(Version comparison data)
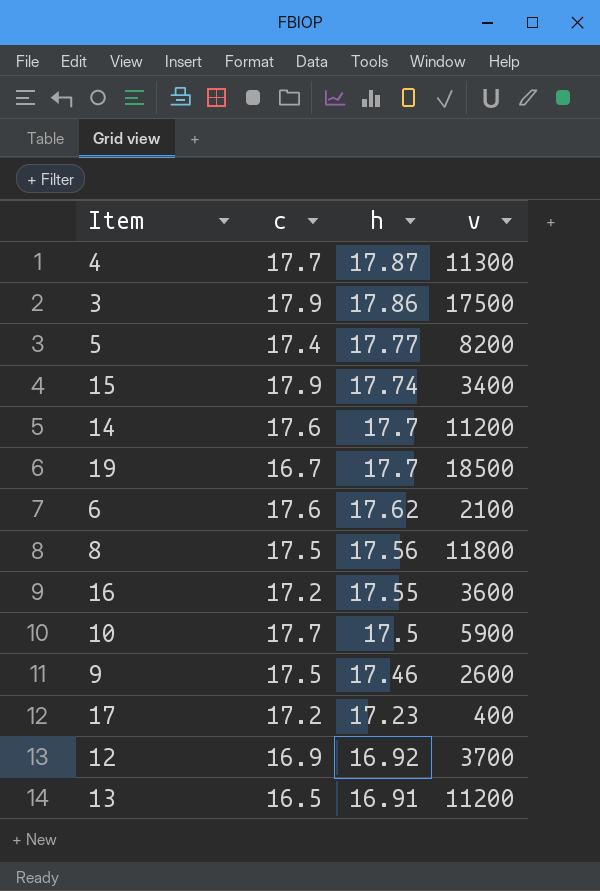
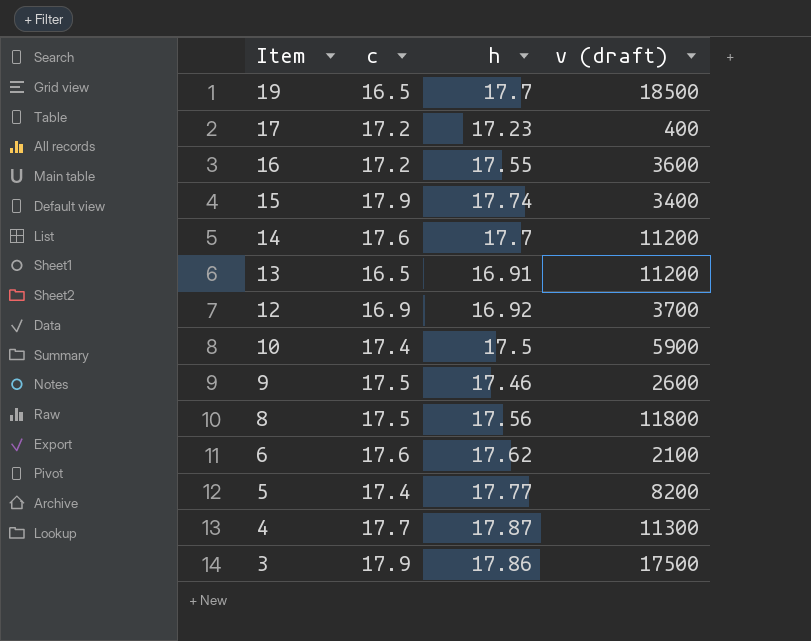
row order: h descending -> Item descending
column name: v -> v (draft)
19 | c: 16.7 -> 16.5
10 | c: 17.7 -> 17.4

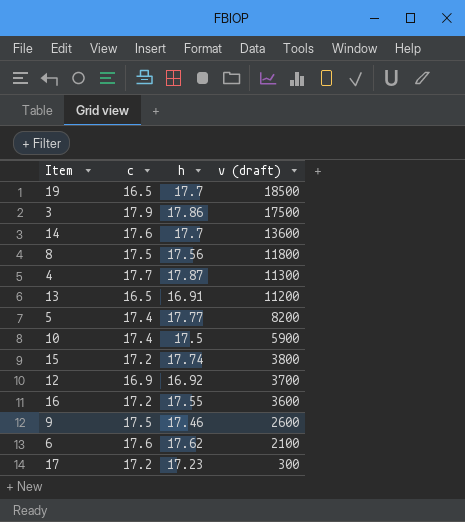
row order: Item descending -> v (draft) descending
14 | v (draft): 11200 -> 13600
15 | c: 17.9 -> 17.2
15 | v (draft): 3400 -> 3800
17 | v (draft): 400 -> 300

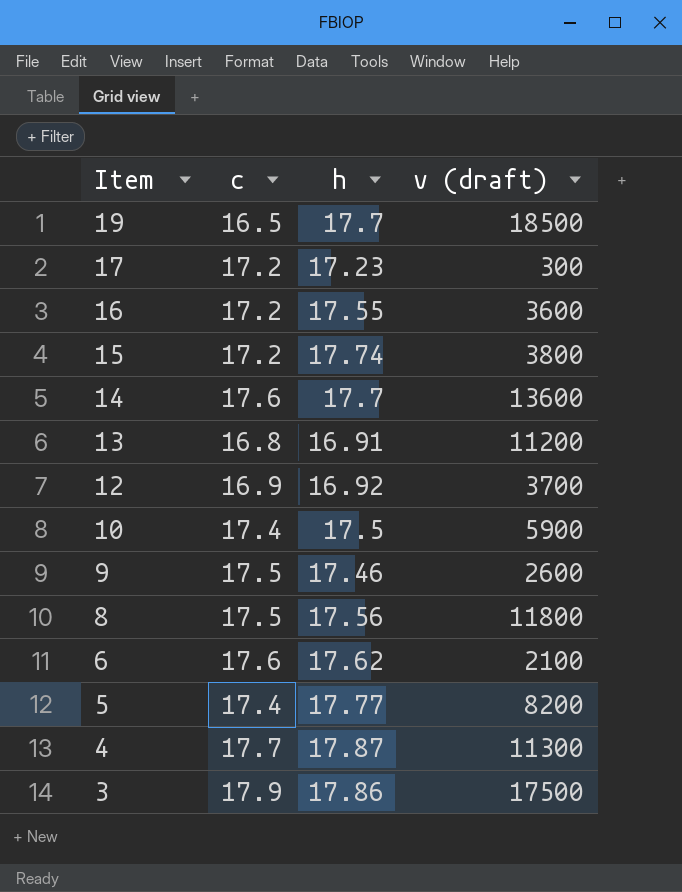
row order: v (draft) descending -> Item descending
13 | c: 16.5 -> 16.8

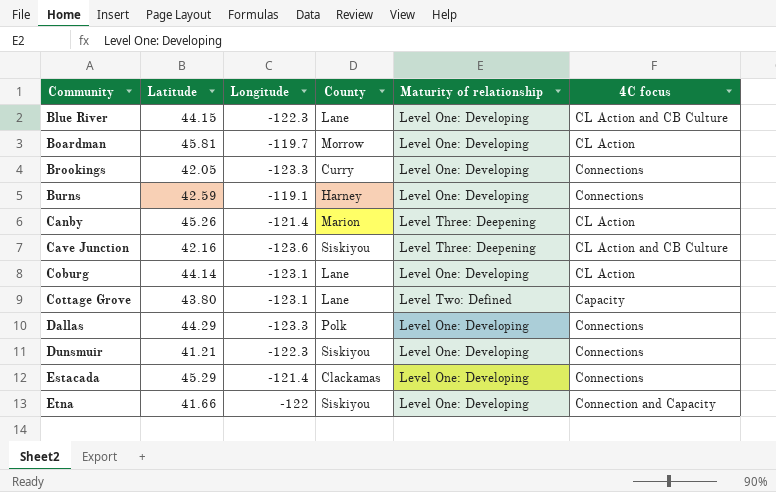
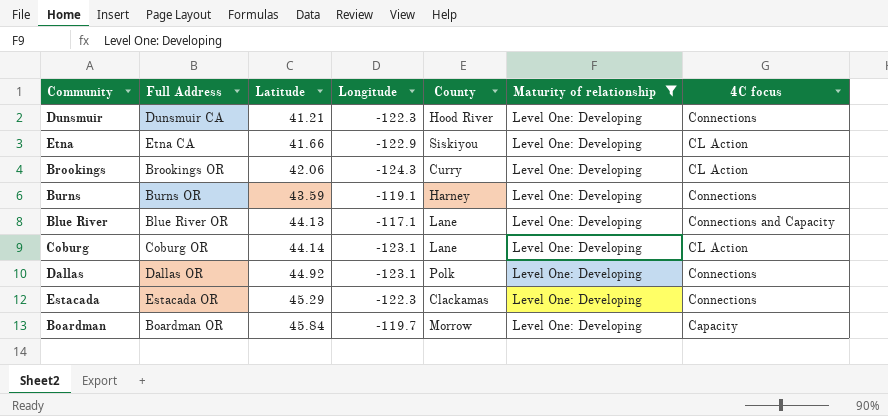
filter: none -> Maturity of relationship = Level One: Developing
row order: Community ascending -> Latitude ascending
column Full Address | position: none -> 2
Dunsmuir | County: Siskiyou -> Hood River
Etna | Longitude: -122 -> -122.9
Etna | 4C focus: Connection and Capacity -> CL Action
Brookings | Latitude: 42.05 -> 42.06
Brookings | Longitude: -123.3 -> -124.3
Brookings | 4C focus: Connections -> CL Action
Burns | Latitude: 42.59 -> 43.59
Blue River | Latitude: 44.15 -> 44.13
Blue River | Longitude: -122.3 -> -117.1
Blue River | 4C focus: CL Action and CB Culture -> Connections and Capacity
Dallas | Latitude: 44.29 -> 44.92
Dallas | Longitude: -123.3 -> -123.1
Estacada | Longitude: -121.4 -> -122.3
Boardman | Latitude: 45.81 -> 45.84
Boardman | 4C focus: CL Action -> Capacity

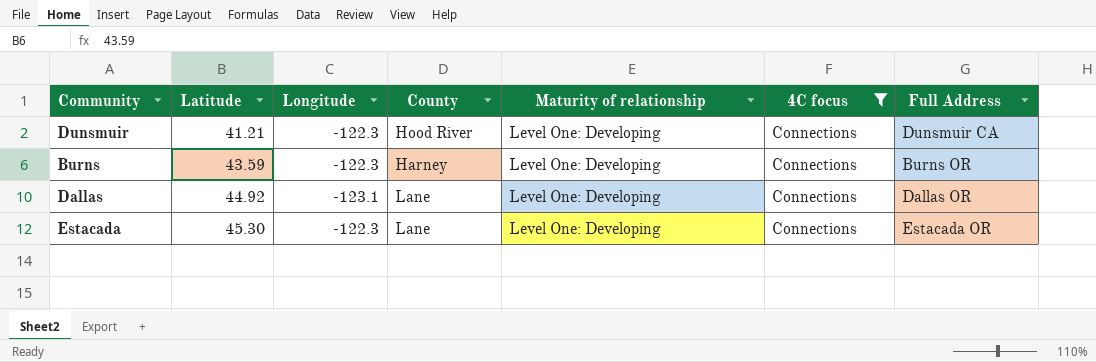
filter: Maturity of relationship = Level One: Developing -> 4C focus = Connections
column Full Address | position: 2 -> 7
Burns | Longitude: -119.1 -> -122.3
Dallas | County: Polk -> Lane
Estacada | Latitude: 45.29 -> 45.30
Estacada | County: Clackamas -> Lane

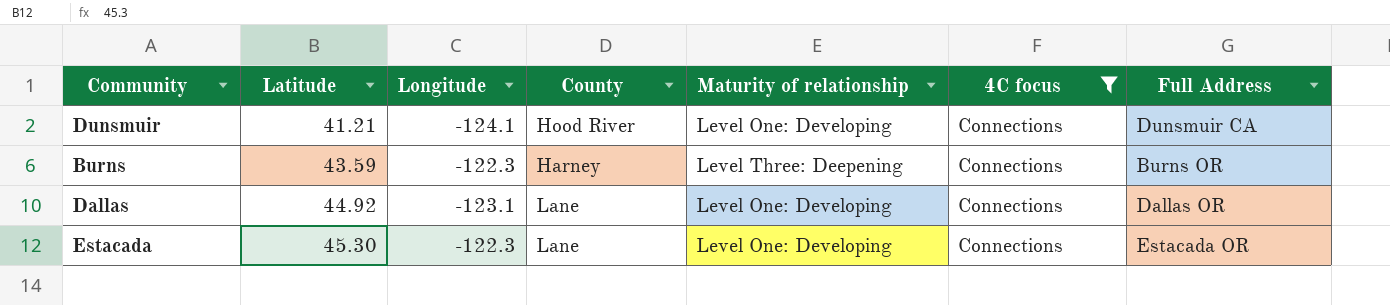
Dunsmuir | Longitude: -122.3 -> -124.1
Burns | Maturity of relationship: Level One: Developing -> Level Three: Deepening

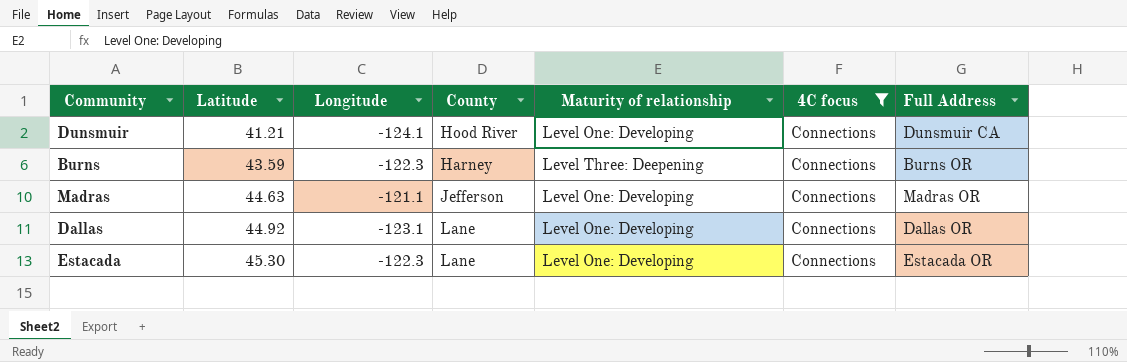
row Madras: none -> 44.63 | -121.1 | Jefferson | Level One: Developing | Connections | Madras OR

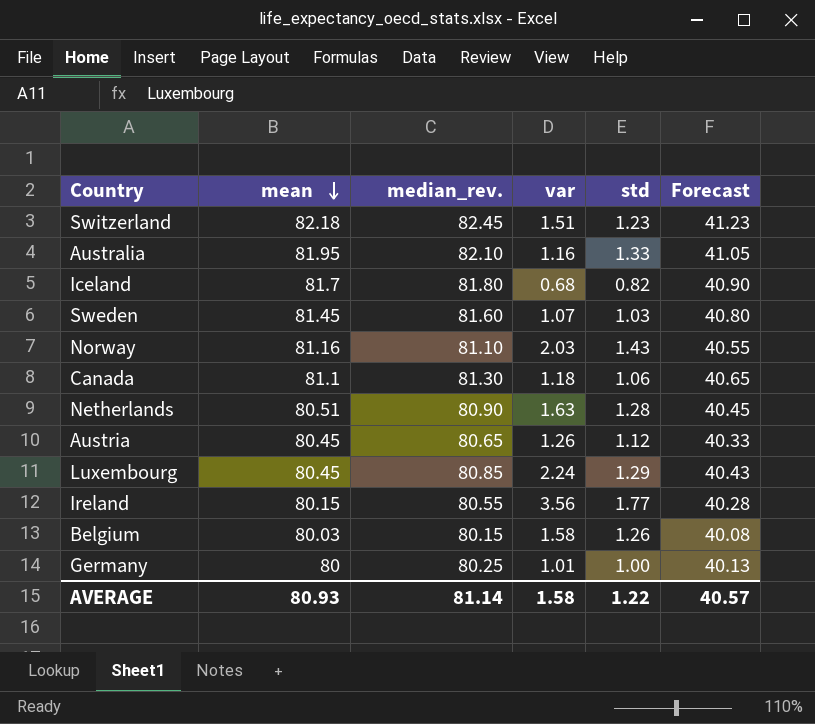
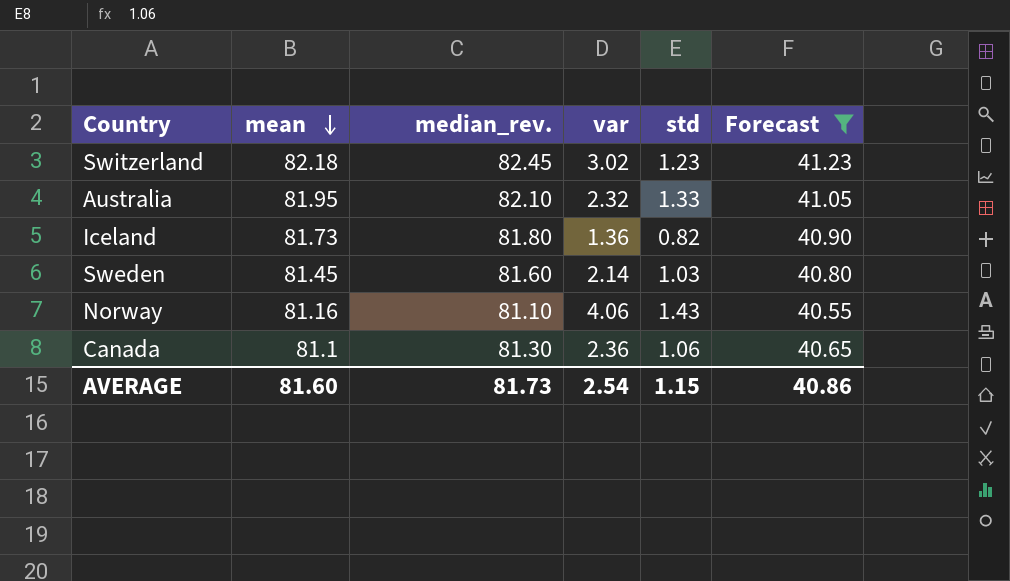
filter: none -> Forecast >= 40.55
Switzerland | var: 1.51 -> 3.02
Australia | var: 1.16 -> 2.32
Iceland | mean: 81.7 -> 81.73
Iceland | var: 0.68 -> 1.36
Sweden | var: 1.07 -> 2.14
Norway | var: 2.03 -> 4.06
Canada | var: 1.18 -> 2.36
AVERAGE | mean: 80.93 -> 81.60
AVERAGE | median_rev.: 81.14 -> 81.73
AVERAGE | var: 1.58 -> 2.54
AVERAGE | std: 1.22 -> 1.15
AVERAGE | Forecast: 40.57 -> 40.86

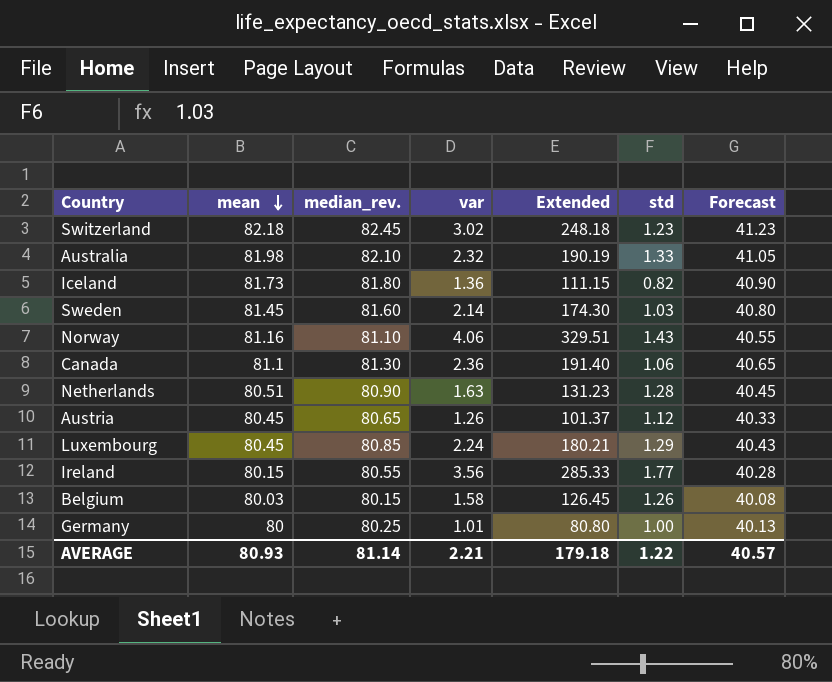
filter: Forecast >= 40.55 -> none
column Extended | formula: none -> [mean] * [var]
Australia | mean: 81.95 -> 81.98
AVERAGE | mean: 81.60 -> 80.93
AVERAGE | median_rev.: 81.73 -> 81.14
AVERAGE | var: 2.54 -> 2.21
AVERAGE | std: 1.15 -> 1.22
AVERAGE | Forecast: 40.86 -> 40.57

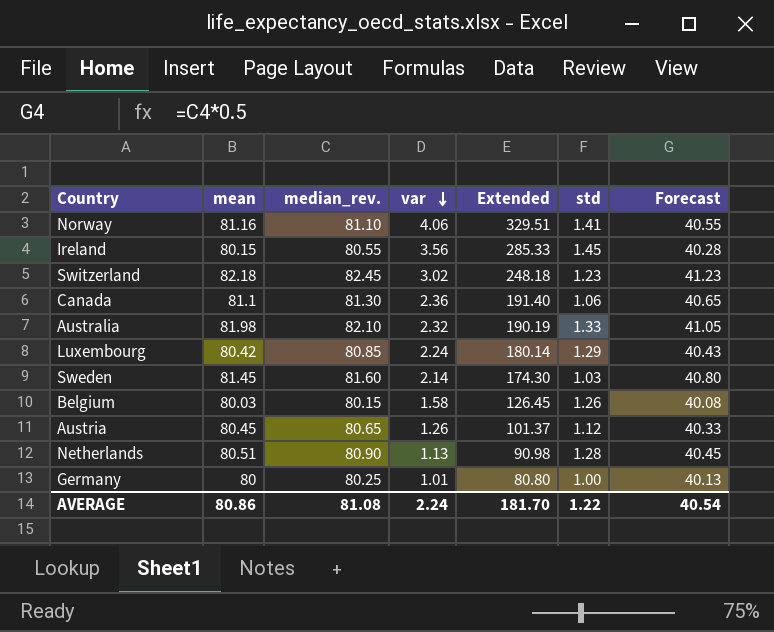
row order: mean descending -> var descending
row Iceland: 81.73 | 81.80 | 1.36 | 111.15 | 0.82 | 40.90 -> none
Norway | std: 1.43 -> 1.41
Ireland | std: 1.77 -> 1.45
Luxembourg | mean: 80.45 -> 80.42
Luxembourg | Extended: 180.21 -> 180.14
Netherlands | var: 1.63 -> 1.13
Netherlands | Extended: 131.23 -> 90.98
AVERAGE | mean: 80.93 -> 80.86
AVERAGE | median_rev.: 81.14 -> 81.08
AVERAGE | var: 2.21 -> 2.24
AVERAGE | Extended: 179.18 -> 181.70
AVERAGE | Forecast: 40.57 -> 40.54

## [EXERCISE PROMPT]
The answer is the line holding "Luxembourg | Extended: 180.21 -> 180.14" and all the lines after it through the end of the records, repeated exactly.

## [WRITTEN SOLUTION]
Luxembourg | Extended: 180.21 -> 180.14
Netherlands | var: 1.63 -> 1.13
Netherlands | Extended: 131.23 -> 90.98
AVERAGE | mean: 80.93 -> 80.86
AVERAGE | median_rev.: 81.14 -> 81.08
AVERAGE | var: 2.21 -> 2.24
AVERAGE | Extended: 179.18 -> 181.70
AVERAGE | Forecast: 40.57 -> 40.54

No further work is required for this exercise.